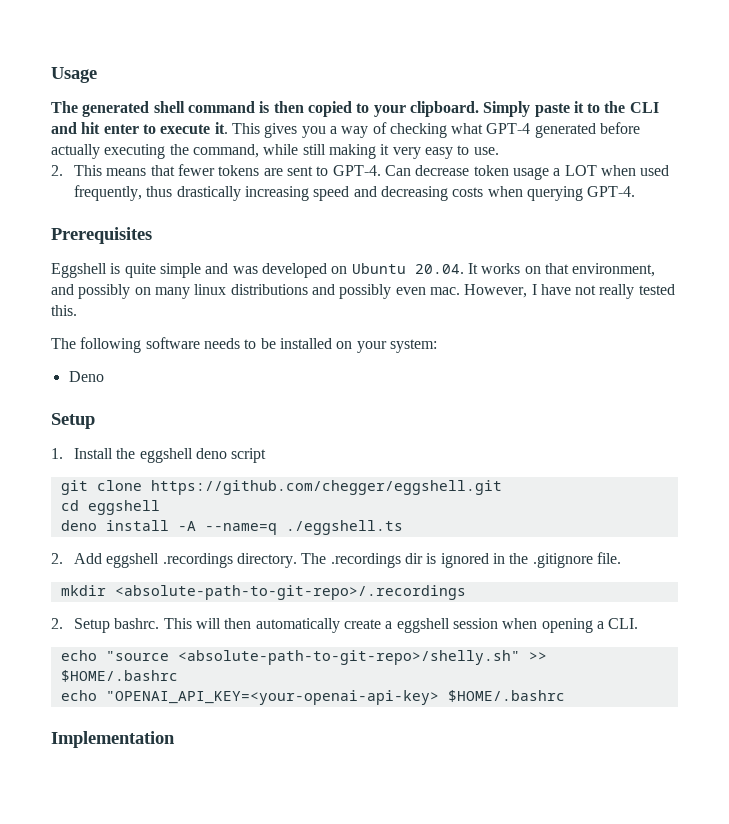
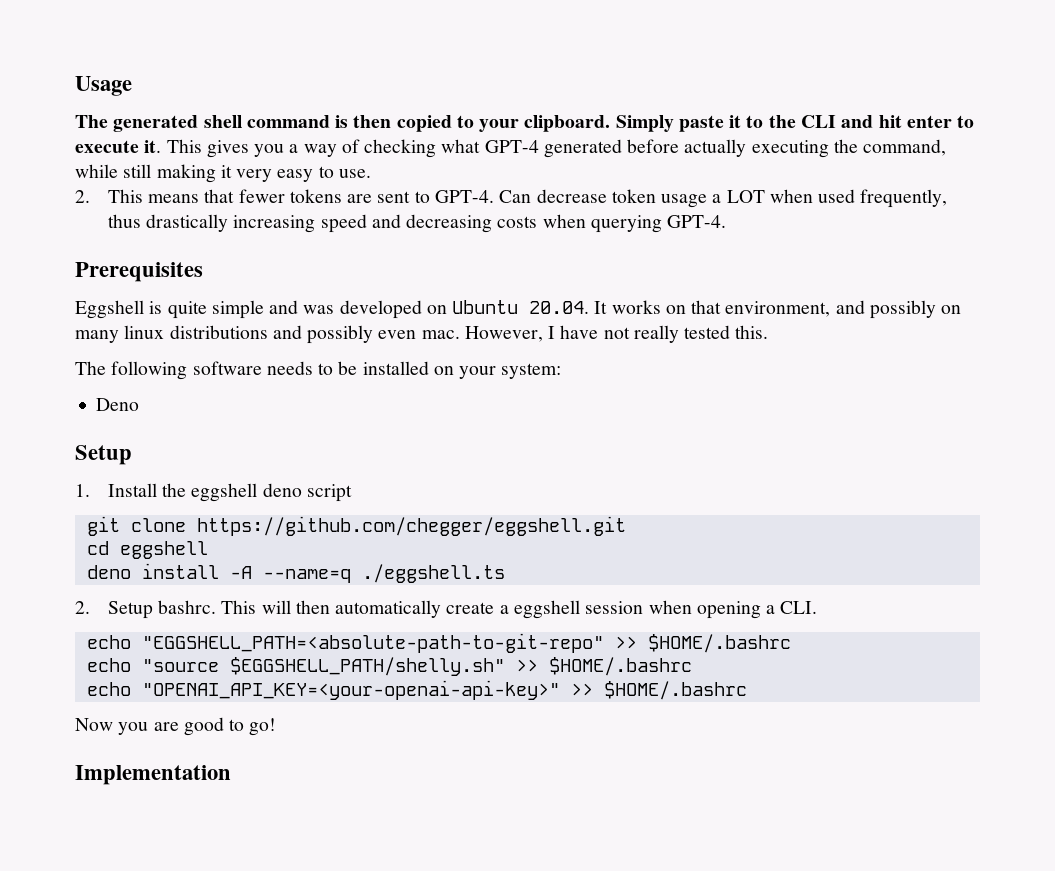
- 2. Add eggshell .recordings directory. The .recordings dir is ignored in the .gitignore file.
- mkdir <absolute-path-to-git-repo>/.recordings
- echo "source <absolute-path-to-git-repo>/shelly.sh" >> $HOME/.bashrc
- echo "OPENAI_API_KEY=<your-openai-api-key> $HOME/.bashrc
+ echo "EGGSHELL_PATH=<absolute-path-to-git-repo" >> $HOME/.bashrc
+ echo "source $EGGSHELL_PATH/shelly.sh" >> $HOME/.bashrc
+ echo "OPENAI_API_KEY=<your-openai-api-key>" >> $HOME/.bashrc
+ Now you are good to go!

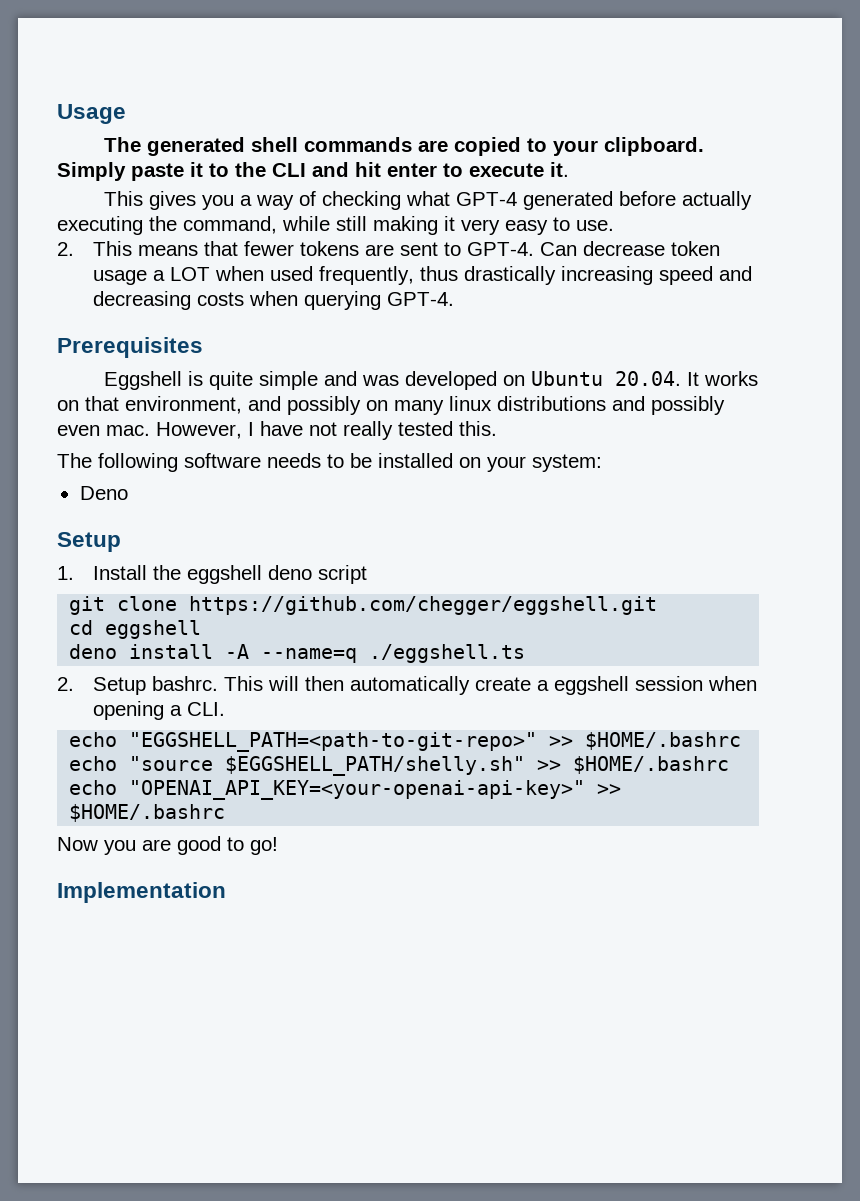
- The generated shell command is then copied to your clipboard.
+ The generated shell commands are copied to your clipboard.
- Simply paste it to the CLI and hit enter to execute it. This gives you a way of checking what GPT-4 generated before actually executing the command, while still making it very easy to use.
+ Simply paste it to the CLI and hit enter to execute it.
+ This gives you a way of checking what GPT-4 generated before actually executing the command, while still making it very easy to use.
- echo "EGGSHELL_PATH=<absolute-path-to-git-repo" >> $HOME/.bashrc
+ echo "EGGSHELL_PATH=<path-to-git-repo>" >> $HOME/.bashrc

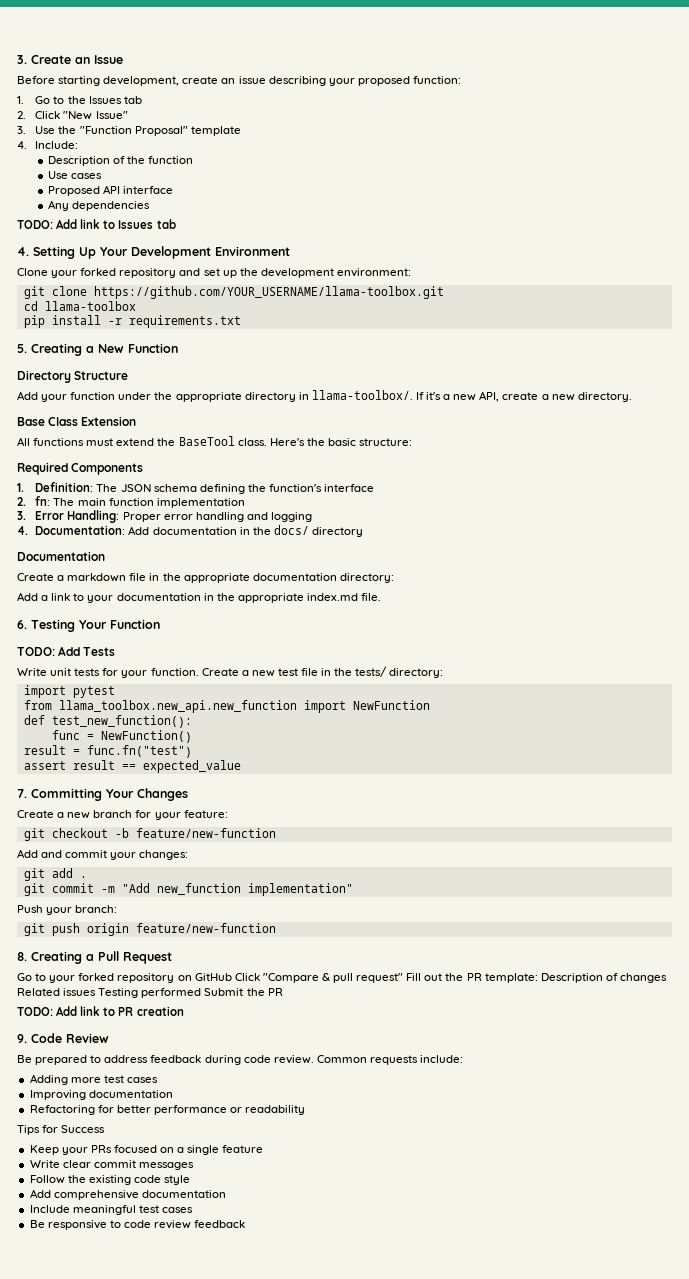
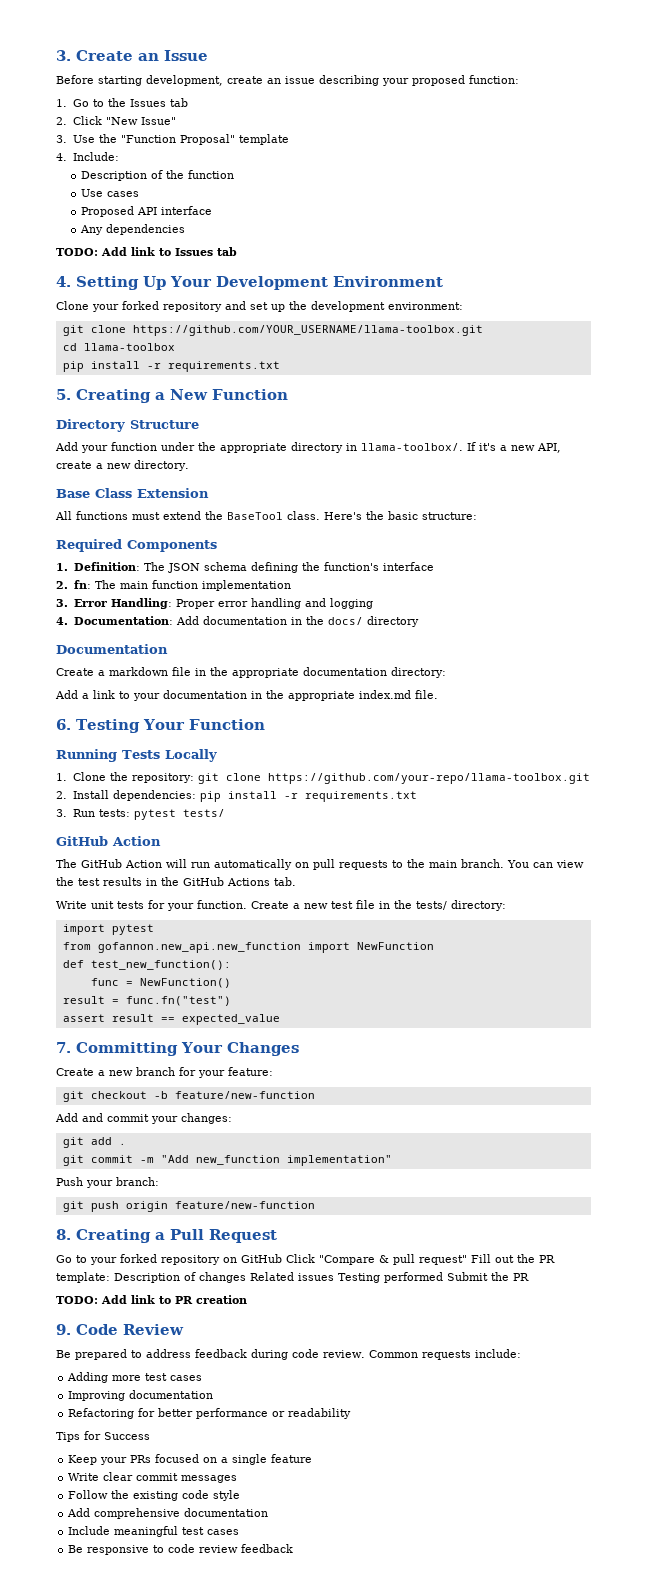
- TODO: Add Tests
+ Running Tests Locally
+ 1. Clone the repository: git clone https://github.com/your-repo/llama-toolbox.git
+ 2. Install dependencies: pip install -r requirements.txt
+ 3. Run tests: pytest tests/
+ GitHub Action
+ The GitHub Action will run automatically on pull requests to the main branch. You can view the test results in the GitHub Actions tab.
- from llama_toolbox.new_api.new_function import NewFunction
+ from gofannon.new_api.new_function import NewFunction

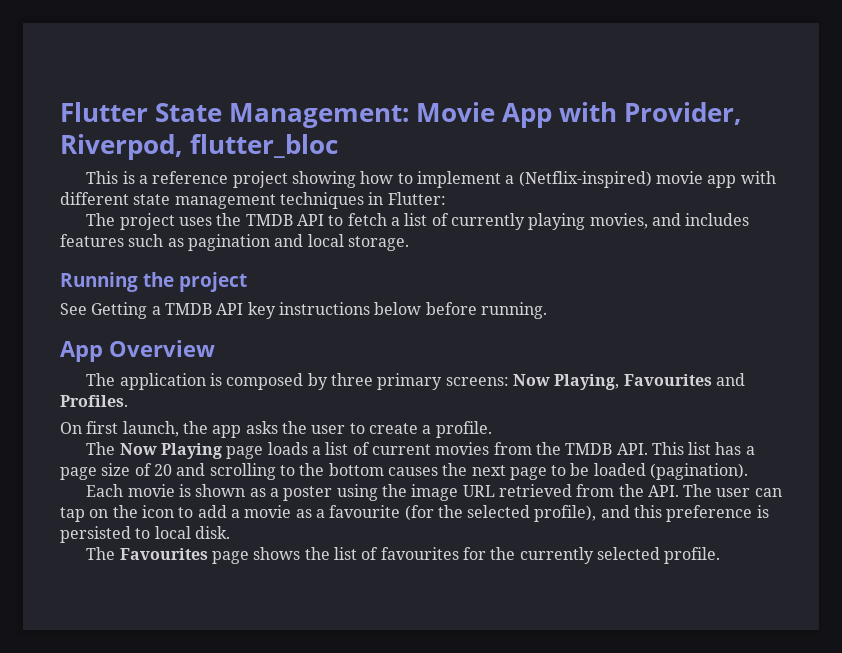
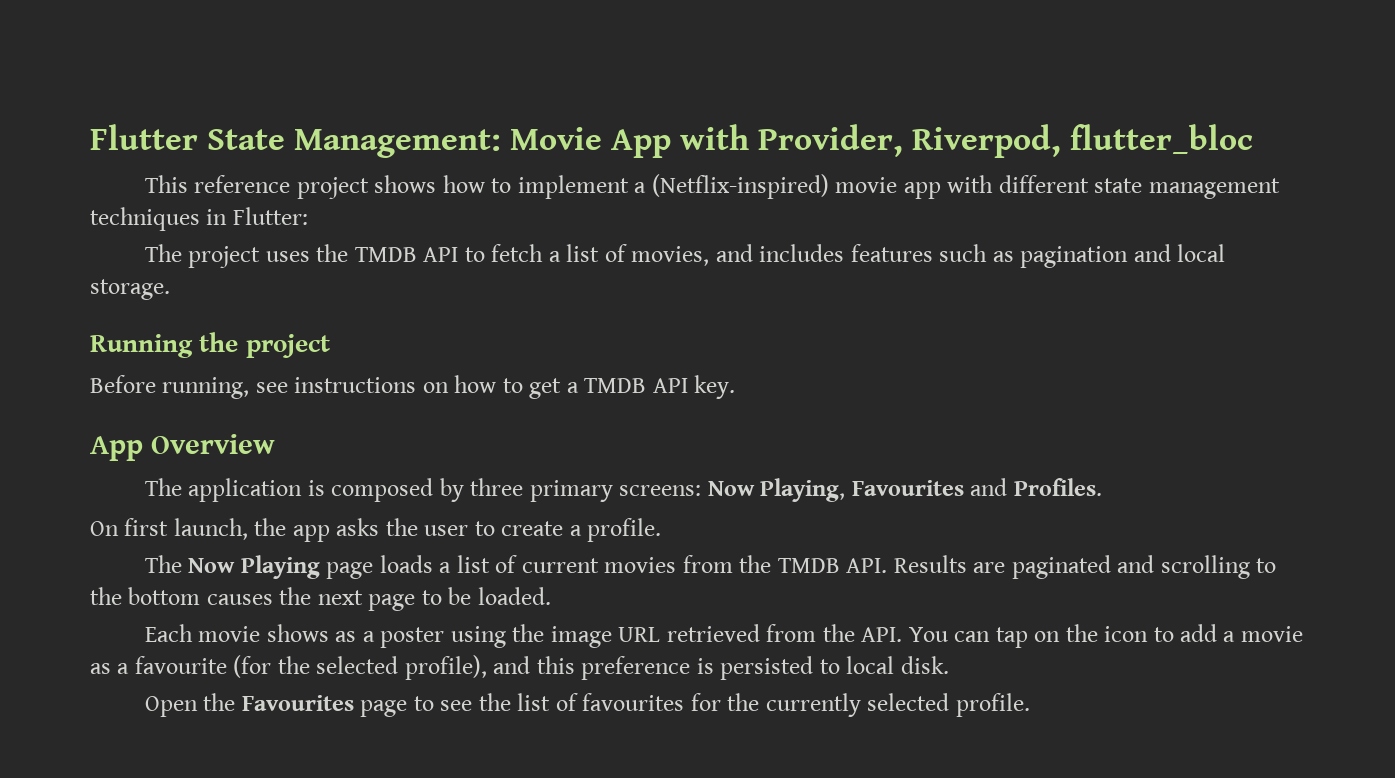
- This is a reference project showing how to implement a (Netflix-inspired) movie app with different state management techniques in Flutter:
+ This reference project shows how to implement a (Netflix-inspired) movie app with different state management techniques in Flutter:
- The project uses the TMDB API to fetch a list of currently playing movies, and includes features such as pagination and local storage.
+ The project uses the TMDB API to fetch a list of movies, and includes features such as pagination and local storage.
- See Getting a TMDB API key instructions below before running.
+ Before running, see instructions on how to get a TMDB API key.
- The Now Playing page loads a list of current movies from the TMDB API. This list has a page size of 20 and scrolling to the bottom causes the next page to be loaded (pagination).
+ The Now Playing page loads a list of current movies from the TMDB API. Results are paginated and scrolling to the bottom causes the next page to be loaded.
- Each movie is shown as a poster using the image URL retrieved from the API. The user can tap on the icon to add a movie as a favourite (for the selected profile), and this preference is persisted to local disk.
+ Each movie shows as a poster using the image URL retrieved from the API. You can tap on the icon to add a movie as a favourite (for the selected profile), and this preference is persisted to local disk.
- The Favourites page shows the list of favourites for the currently selected profile.
+ Open the Favourites page to see the list of favourites for the currently selected profile.

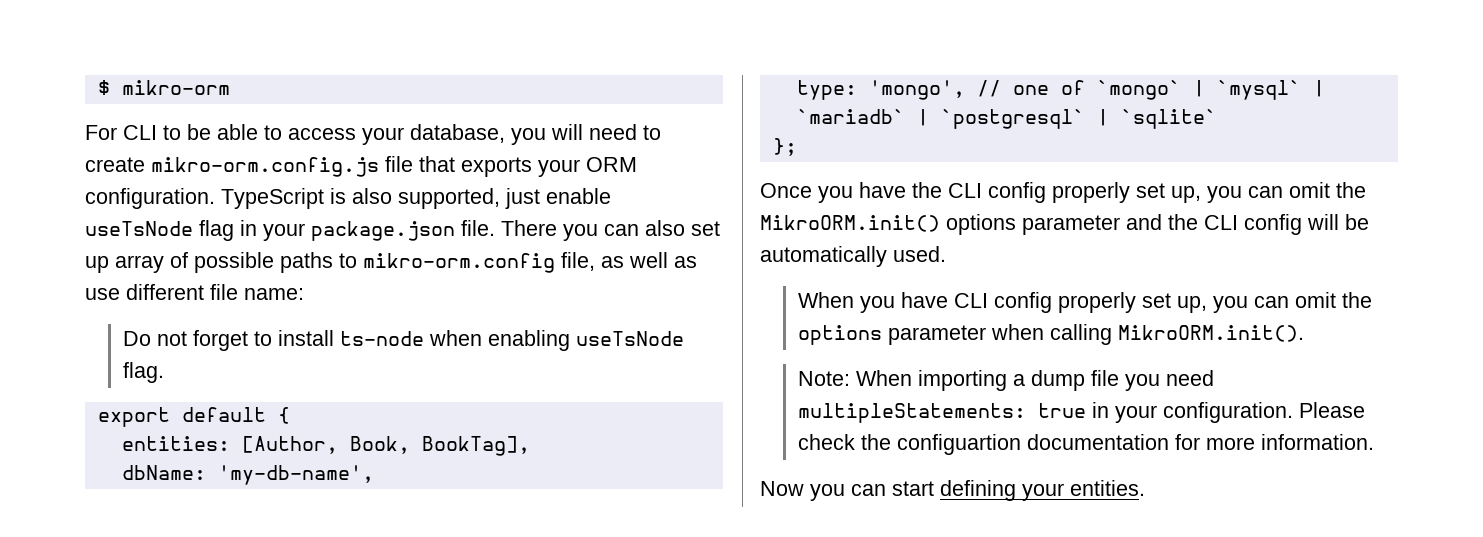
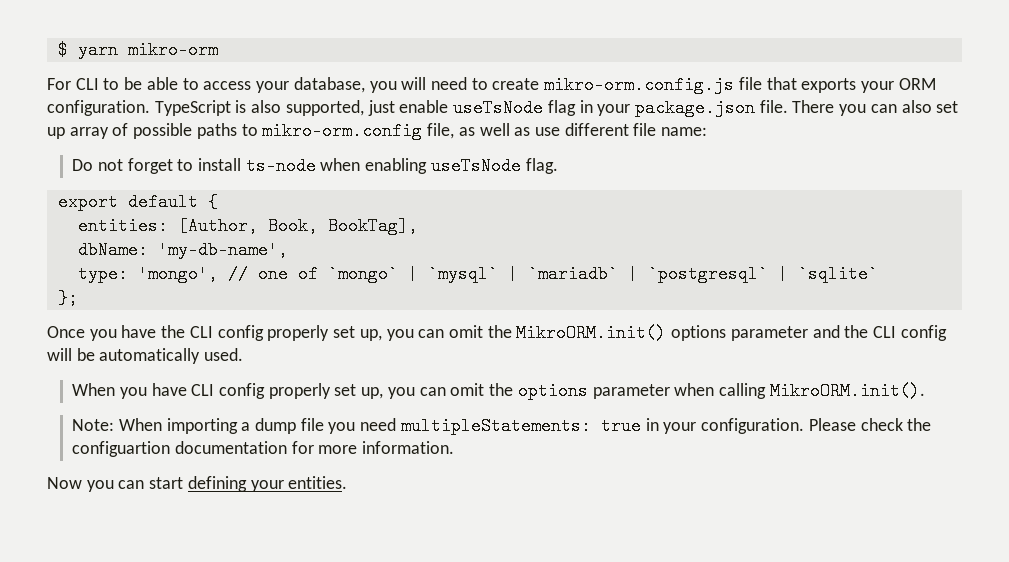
- $ mikro-orm
+ $ yarn mikro-orm

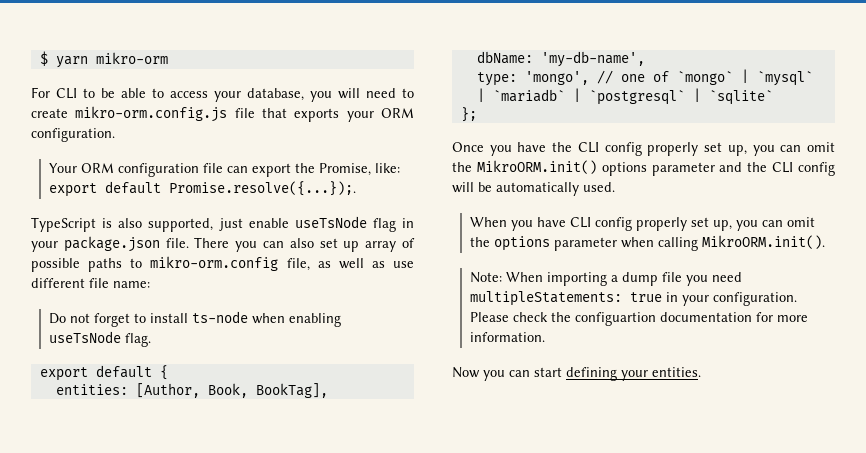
- For CLI to be able to access your database, you will need to create mikro-orm.config.js file that exports your ORM configuration. TypeScript is also supported, just enable useTsNode flag in your package.json file.
+ For CLI to be able to access your database, you will need to create mikro-orm.config.js file that exports your ORM configuration.
+ Your ORM configuration file can export the Promise, like: export default Promise.resolve({...});.
+ TypeScript is also supported, just enable useTsNode flag in your package.json file.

::::::::::

◆ **Instructions to follow**
Output each line above exactly as it stands, omitting the pictures.

◆ **Solution for this exercise**
- 2. Add eggshell .recordings directory. The .recordings dir is ignored in the .gitignore file.
- mkdir <absolute-path-to-git-repo>/.recordings
- echo "source <absolute-path-to-git-repo>/shelly.sh" >> $HOME/.bashrc
- echo "OPENAI_API_KEY=<your-openai-api-key> $HOME/.bashrc
+ echo "EGGSHELL_PATH=<absolute-path-to-git-repo" >> $HOME/.bashrc
+ echo "source $EGGSHELL_PATH/shelly.sh" >> $HOME/.bashrc
+ echo "OPENAI_API_KEY=<your-openai-api-key>" >> $HOME/.bashrc
+ Now you are good to go!

- The generated shell command is then copied to your clipboard.
+ The generated shell commands are copied to your clipboard.
- Simply paste it to the CLI and hit enter to execute it. This gives you a way of checking what GPT-4 generated before actually executing the command, while still making it very easy to use.
+ Simply paste it to the CLI and hit enter to execute it.
+ This gives you a way of checking what GPT-4 generated before actually executing the command, while still making it very easy to use.
- echo "EGGSHELL_PATH=<absolute-path-to-git-repo" >> $HOME/.bashrc
+ echo "EGGSHELL_PATH=<path-to-git-repo>" >> $HOME/.bashrc

- TODO: Add Tests
+ Running Tests Locally
+ 1. Clone the repository: git clone https://github.com/your-repo/llama-toolbox.git
+ 2. Install dependencies: pip install -r requirements.txt
+ 3. Run tests: pytest tests/
+ GitHub Action
+ The GitHub Action will run automatically on pull requests to the main branch. You can view the test results in the GitHub Actions tab.
- from llama_toolbox.new_api.new_function import NewFunction
+ from gofannon.new_api.new_function import NewFunction

- This is a reference project showing how to implement a (Netflix-inspired) movie app with different state management techniques in Flutter:
+ This reference project shows how to implement a (Netflix-inspired) movie app with different state management techniques in Flutter:
- The project uses the TMDB API to fetch a list of currently playing movies, and includes features such as pagination and local storage.
+ The project uses the TMDB API to fetch a list of movies, and includes features such as pagination and local storage.
- See Getting a TMDB API key instructions below before running.
+ Before running, see instructions on how to get a TMDB API key.
- The Now Playing page loads a list of current movies from the TMDB API. This list has a page size of 20 and scrolling to the bottom causes the next page to be loaded (pagination).
+ The Now Playing page loads a list of current movies from the TMDB API. Results are paginated and scrolling to the bottom causes the next page to be loaded.
- Each movie is shown as a poster using the image URL retrieved from the API. The user can tap on the icon to add a movie as a favourite (for the selected profile), and this preference is persisted to local disk.
+ Each movie shows as a poster using the image URL retrieved from the API. You can tap on the icon to add a movie as a favourite (for the selected profile), and this preference is persisted to local disk.
- The Favourites page shows the list of favourites for the currently selected profile.
+ Open the Favourites page to see the list of favourites for the currently selected profile.

- $ mikro-orm
+ $ yarn mikro-orm

- For CLI to be able to access your database, you will need to create mikro-orm.config.js file that exports your ORM configuration. TypeScript is also supported, just enable useTsNode flag in your package.json file.
+ For CLI to be able to access your database, you will need to create mikro-orm.config.js file that exports your ORM configuration.
+ Your ORM configuration file can export the Promise, like: export default Promise.resolve({...});.
+ TypeScript is also supported, just enable useTsNode flag in your package.json file.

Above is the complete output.